_What the task requires_:
Track down every line below that holds "Condo" and copy it.

_Before-and-after change data_:
▼▼▼
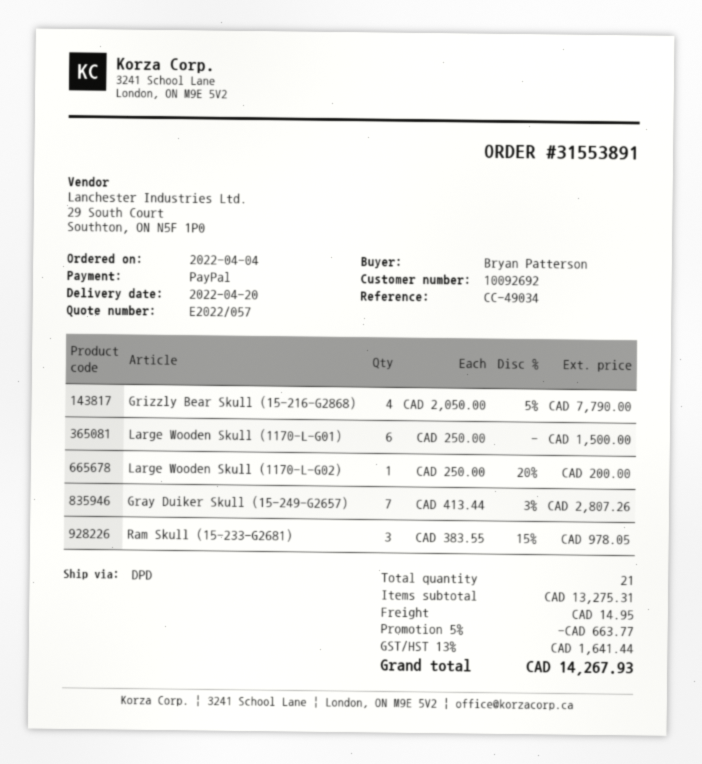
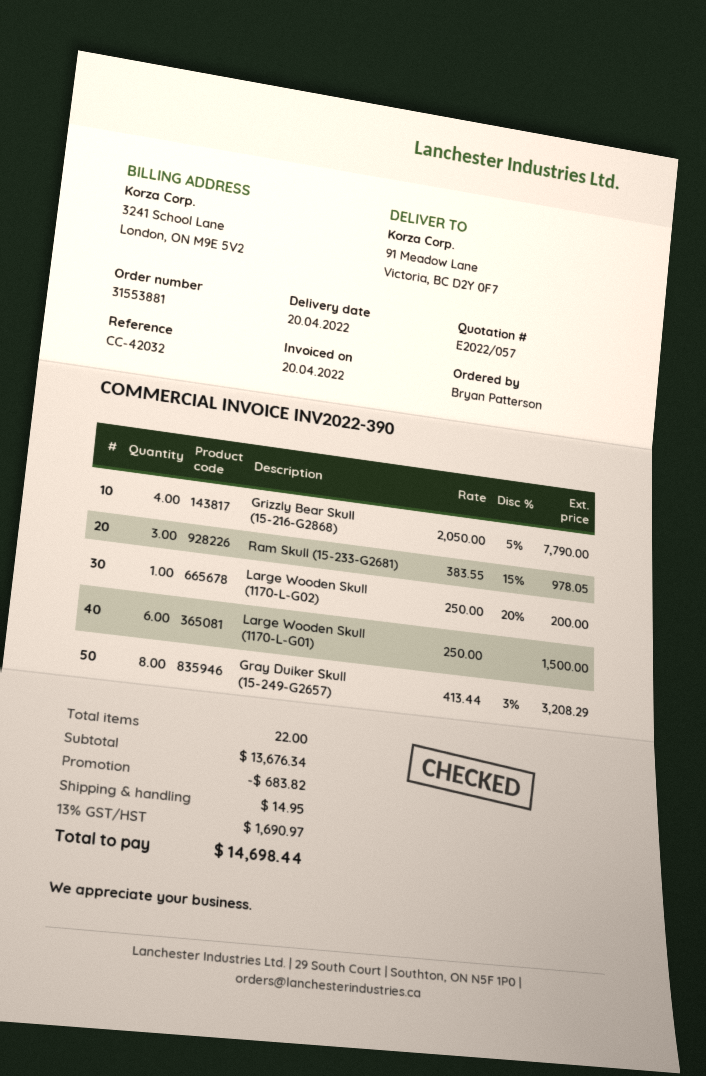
order number: 31553891 -> 31553881
reference: CC-49034 -> CC-42032
Gray Duiker Skull (15-249-G2657): 7 x 413.44 - 3% = 2807.26 -> 8 x 413.44 - 3% = 3208.29
total quantity: 21 -> 22
subtotal: 13275.31 -> 13676.34
discount: 663.77 -> 683.82
tax: 13% = 1641.44 -> 13% = 1690.97
total: 14267.93 -> 14698.44

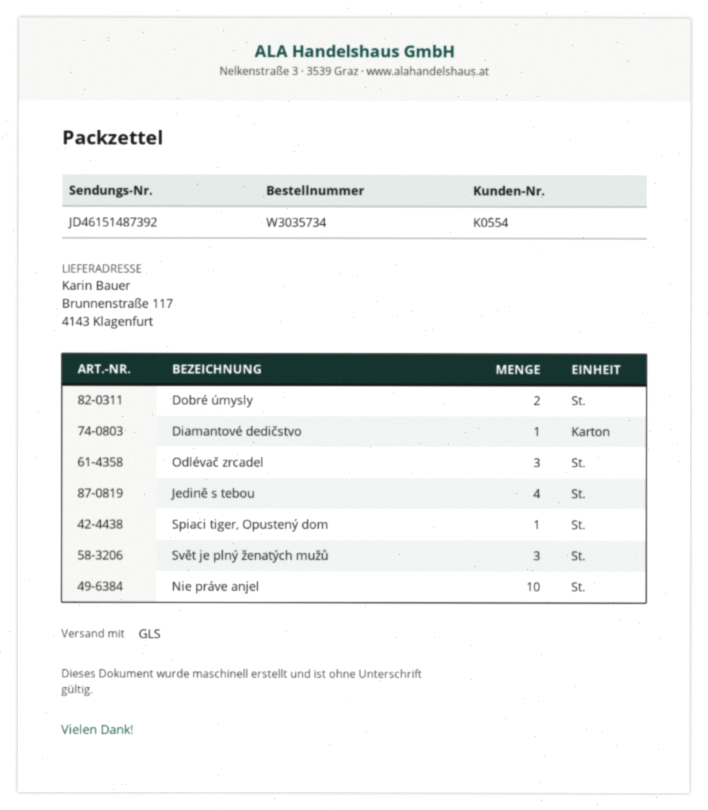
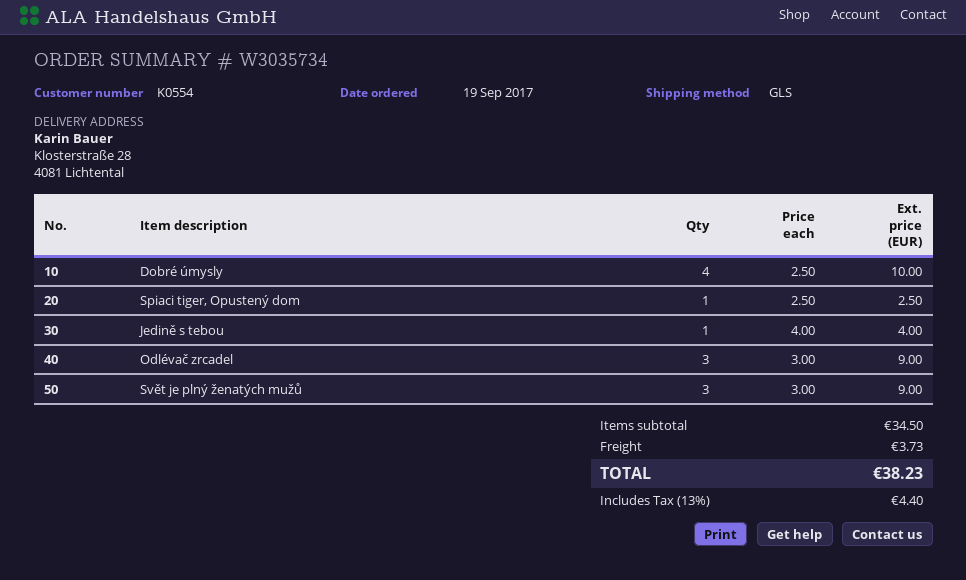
ship to: Brunnenstraße 117, 4143 Klagenfurt -> Klosterstraße 28, 4081 Lichtental
Dobré úmysly: 2 -> 4
Diamantové dedičstvo: 1 -> none
Jedině s tebou: 4 -> 1
Nie práve anjel: 10 -> none

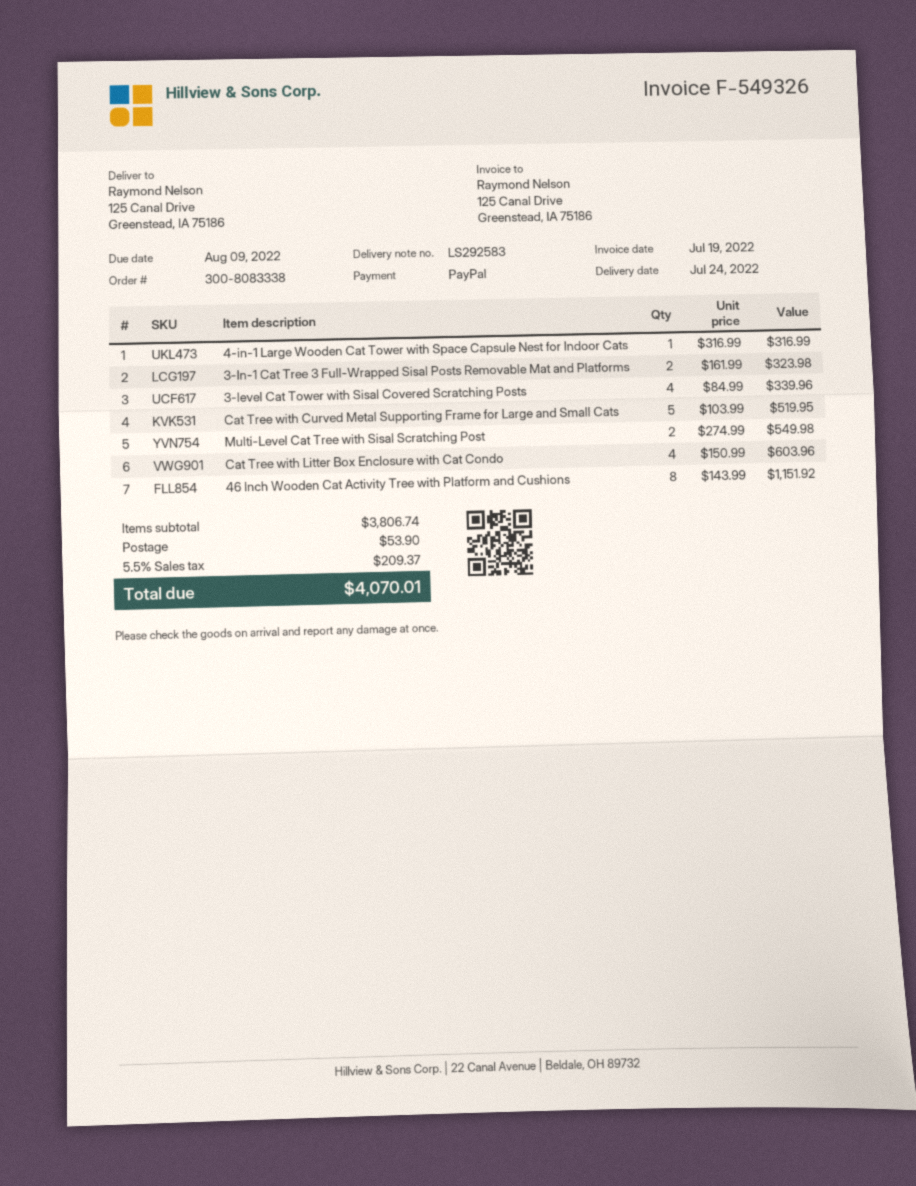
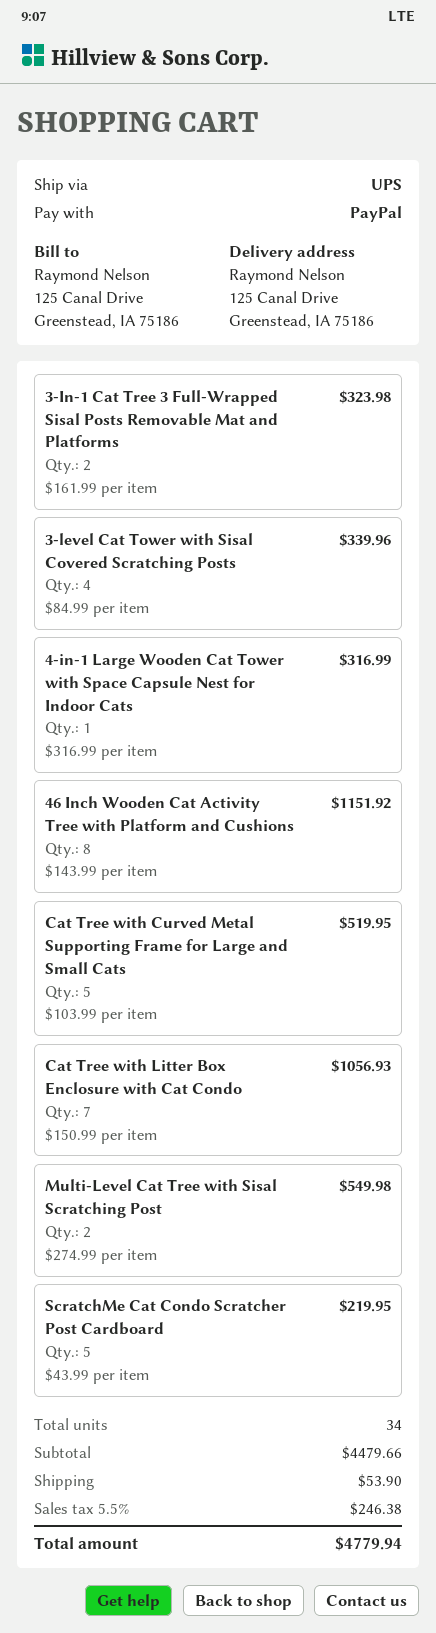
Cat Tree with Litter Box Enclosure with Cat Condo: 4 x 150.99 = 603.96 -> 7 x 150.99 = 1056.93
ScratchMe Cat Condo Scratcher Post Cardboard: none -> 5 x 43.99 = 219.95
subtotal: 3806.74 -> 4479.66
tax: 5.5% = 209.37 -> 5.5% = 246.38
total: 4070.01 -> 4779.94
▲▲▲
_Solution_:
Cat Tree with Litter Box Enclosure with Cat Condo: 4 x 150.99 = 603.96 -> 7 x 150.99 = 1056.93
ScratchMe Cat Condo Scratcher Post Cardboard: none -> 5 x 43.99 = 219.95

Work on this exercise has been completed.